Other long term assets

Other long term assets represents amount relating to lease deposits for our Hackensack, New Jersey and Rockville, Maryland locations.

Goodwill
 
Goodwill represents the excess of the cost over the fair market value of the net assets acquired including identifiable assets.  Goodwill is tested annually, or more frequently if circumstances indicate potential impairment, by comparing its fair value to its carrying amount.  The determination of whether or not goodwill is impaired involves significant judgment.  Although the Company believes its goodwill is not impaired, changes in strategy or market conditions could significantly impact the judgments and may require future adjustments to the carrying value of goodwill.  The Company uses a two-step process to test for goodwill impairment.  The first step is to screen for potential impairment, while the second step measures the amount of the impairment, if any.  The first step of the goodwill impairment test compares the fair value of each reporting unit with its carrying amount, including goodwill.  If the fair value of the reporting unit exceeds its carrying value, goodwill is not impaired.  If the carrying value of the reporting unit’s net assets, including goodwill, exceeds the fair value of the reporting unit, then the Company determines the implied fair value of goodwill.  If the carrying value of goodwill exceeds its implied fair value, then an impairment of goodwill has occurred and an impairment loss would be recognized for the difference between the carrying amount and the implied fair value of goodwill as a component of operating income.  The implied fair value of goodwill is calculated by subtracting the fair value of tangible and intangible assets associated with the reporting unit from the fair value of the unit. The Company tests for goodwill impairment at the reporting unit segment level.
 
The Company has not recognized any impairment losses for the Company’s goodwill for the years ended April 30, 2017 and 2016.
 
Deferred Revenue
 
Deferred revenue represents payments received in advance for products to be delivered.  When products are delivered, deferred revenue is then recognized as earned.

Revenue Recognition
 
The Company derives revenue from its POS and TOS businesses. Personalized oncology solutions assist physicians by providing information to help guide the development of personalized treatment plans for their patients using our core offerings, including testing oncology drugs and drug combinations on personalized TumorGrafts, and through other products. Translational oncology solutions offer a preclinical TumorGraft platform to pharmaceutical and biotechnology companies using proprietary TumorGraft studies, which the Company believes may be predictive of how drugs may perform in clinical settings.  The Company recognizes revenue when the following four basic criteria are met: (i) a contract has been entered into with its customers; (ii) delivery has occurred or services rendered to its customers; (iii) the fee is fixed and determinable as noted in the contract; and (iv) collectability is reasonably assured.  The Company utilizes a proportional performance revenue recognition model for its TOS business, under which it recognizes revenue as performance occurs, based on the relative outputs of the performance that have occurred up to that point in time under the respective agreement, typically the delivery of reports to its customers documenting the results of testing protocols.
 
When a POS or TOS arrangement involves multiple elements, the items included in the arrangement (deliverables) are evaluated to determine whether they represent separate units of accounting.  The Company performs this evaluation at the inception of an arrangement and as each item in the arrangement is delivered.  Generally, the Company accounts for a deliverable (or a group of deliverables) separately if: (i) the delivered item(s) has standalone value to the customer, and (ii) if the Company has given the customer a general right of return relative to the delivered item(s) and the delivery or performance of the undelivered item(s) or service(s) is probable and substantially in the Company’s control.  All revenue from contracts determined not to have separate units of accounting is recognized based on consideration of the most substantive delivery factor of all the elements in the contract or if there is no predominant deliverable upon delivery of the final element of the arrangement.
 
Cost of Personalized Oncology Solutions
 

F-10

CHAMPIONS ONCOLOGY
NOTES TO CONSOLIDATED FINANCIAL STATEMENTS (Continued)

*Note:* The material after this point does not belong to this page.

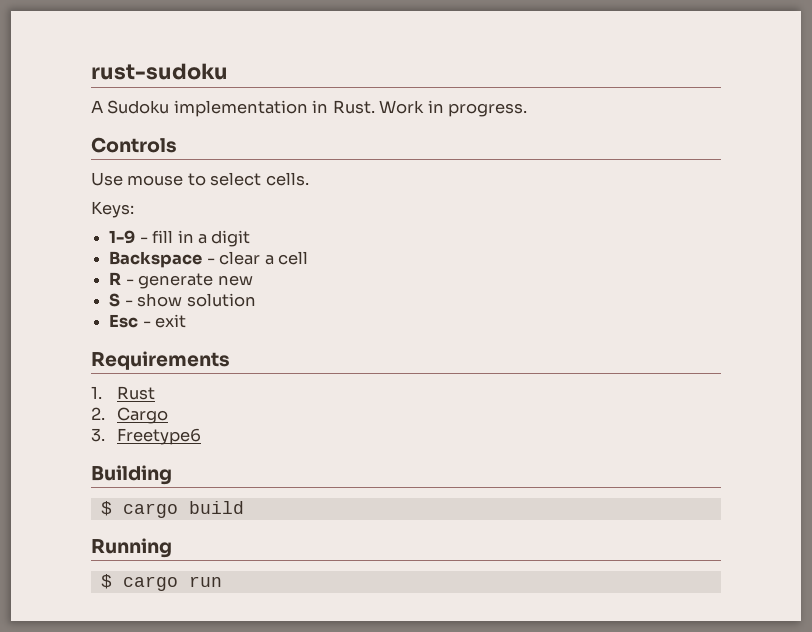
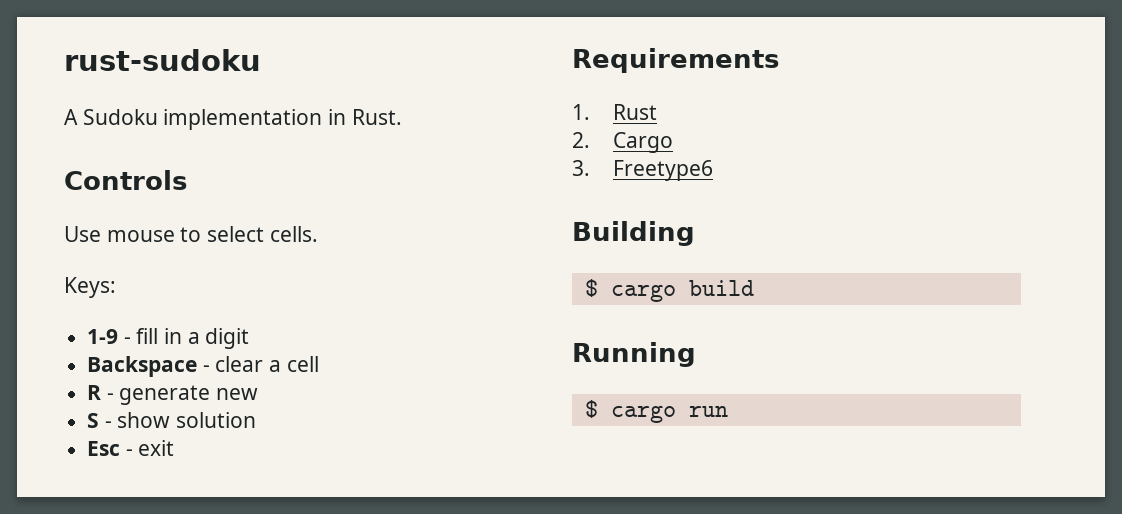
[379,100,528,117] Work in progress. -> (402, 117) none

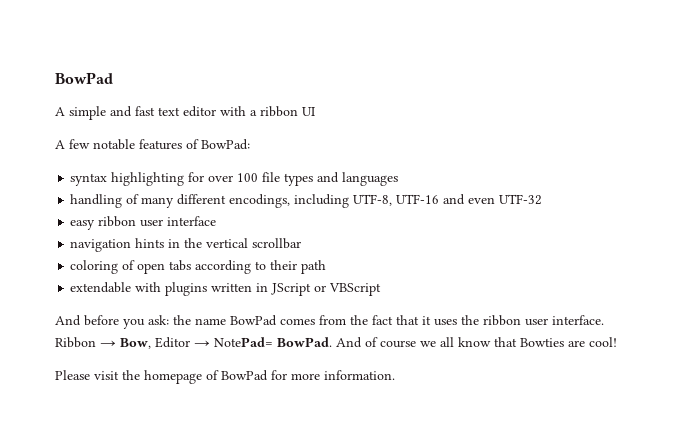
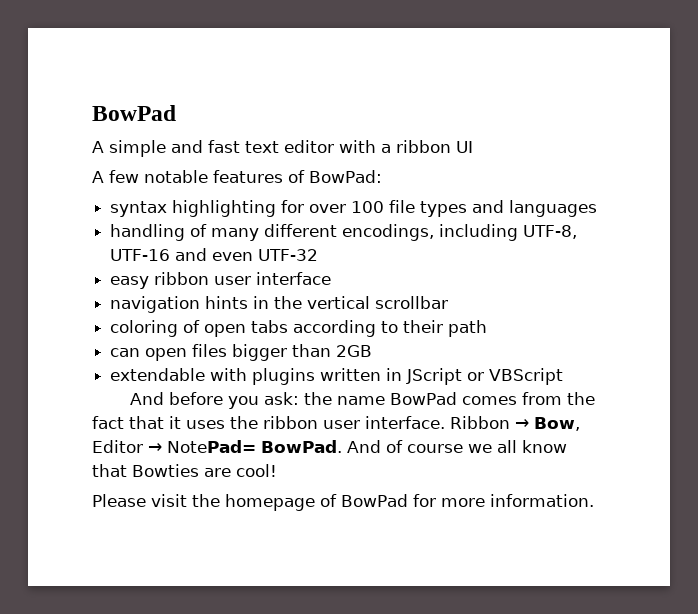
(327, 267) none -> [110,344,373,361] // can open files bigger than 2GB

Cost of POS consists of costs related to POS revenue earned from implantations, drug panels, tumor boards, and gene sequencing services, as well as indirect internal costs, such as salaries for personnel directly engaged in these products. Direct costs associated with implantation revenues are primarily related to mice purchases and maintenance and shipping of tumor tissue. Direct drug panel costs are primarily incurred from mice purchases and maintenance and drug purchases. Direct tumor board costs are primarily related to physicians’ honorariums and any tumor board participation costs such as travel, lodging and meals. Direct gene sequencing costs are primarily related to costs billed from the gene sequencing service provider. All costs are expensed as incurred.
 
Cost of Translational Oncology Solutions
 
Cost of TOS consists of costs related to TOS revenue.  Direct costs include mice purchases and maintenance costs for studies completed internally and charges from CROs for studies handled externally. Indirect costs include salaries for personnel directly engaged in providing TOS products. All costs of performing studies in-house are expensed as incurred. All costs of performing studies from external sources, if any, are expensed when incurred.
 
Research and Development
 
Research and development costs represent both costs incurred internally for research and development activities, including personnel costs and mice purchases and maintenance, as well as costs incurred externally to facilitate research activities, such as tumor tissue procurement and characterization expenses.  All research and development costs are expensed as incurred. 
 
Sales and Marketing
 
Selling and marketing expenses represent costs incurred to promote the Company’s products offered, including salaries, benefits and related costs of our sales and marketing personnel, and represent costs of advertising and other selling and marketing expenses. All sales and marketing costs, including advertising costs, are expensed as incurred.
 
Basic and Dilutive Loss Per Common Share
 
Basic net loss per share is computed by dividing the net loss for the period by the weighted-average number of shares of common stock outstanding during the period. Diluted net loss per share is computed by dividing the net loss for the period by the weighted-average number of shares of common stock plus dilutive potential common stock considered outstanding during the period. Such dilutive shares consist of incremental shares that would be issued upon exercise of the Company’s common stock purchase warrants and stock options. For the three and twelve months ended April 30, 2017 and 2016, basic and dilutive loss per share were the same, as the potentially dilutive securities did not have a dilutive effect.

 
Year Ended April 30,
 
2017
 
2016
Basic and diluted net loss per share computation
 

 
 

Net loss attributable to common stockholders
$
(6,883,882
)
 
$
(10,445,537
)
Weighted Average common shares
10,684,395

 
8,695,199

Basic and diluted net loss per share
$
(0.64
)
 
$
(1.20
)
 
The following table reflects the total potential stock-based instruments outstanding at April 30, 2017 and 2016 that could have an effect on the future computation of dilution per common share:
 
Year Ended April 30
 
2017
 
2016
Stock options
2,308,704

 
2,212,757

Warrants
2,004,284

 
2,109,840

 
 
 
 
Total common stock equivalents
4,312,988

 
4,322,597

 
Stock-based Payments
 

F-11

CHAMPIONS ONCOLOGY
NOTES TO CONSOLIDATED FINANCIAL STATEMENTS (Continued)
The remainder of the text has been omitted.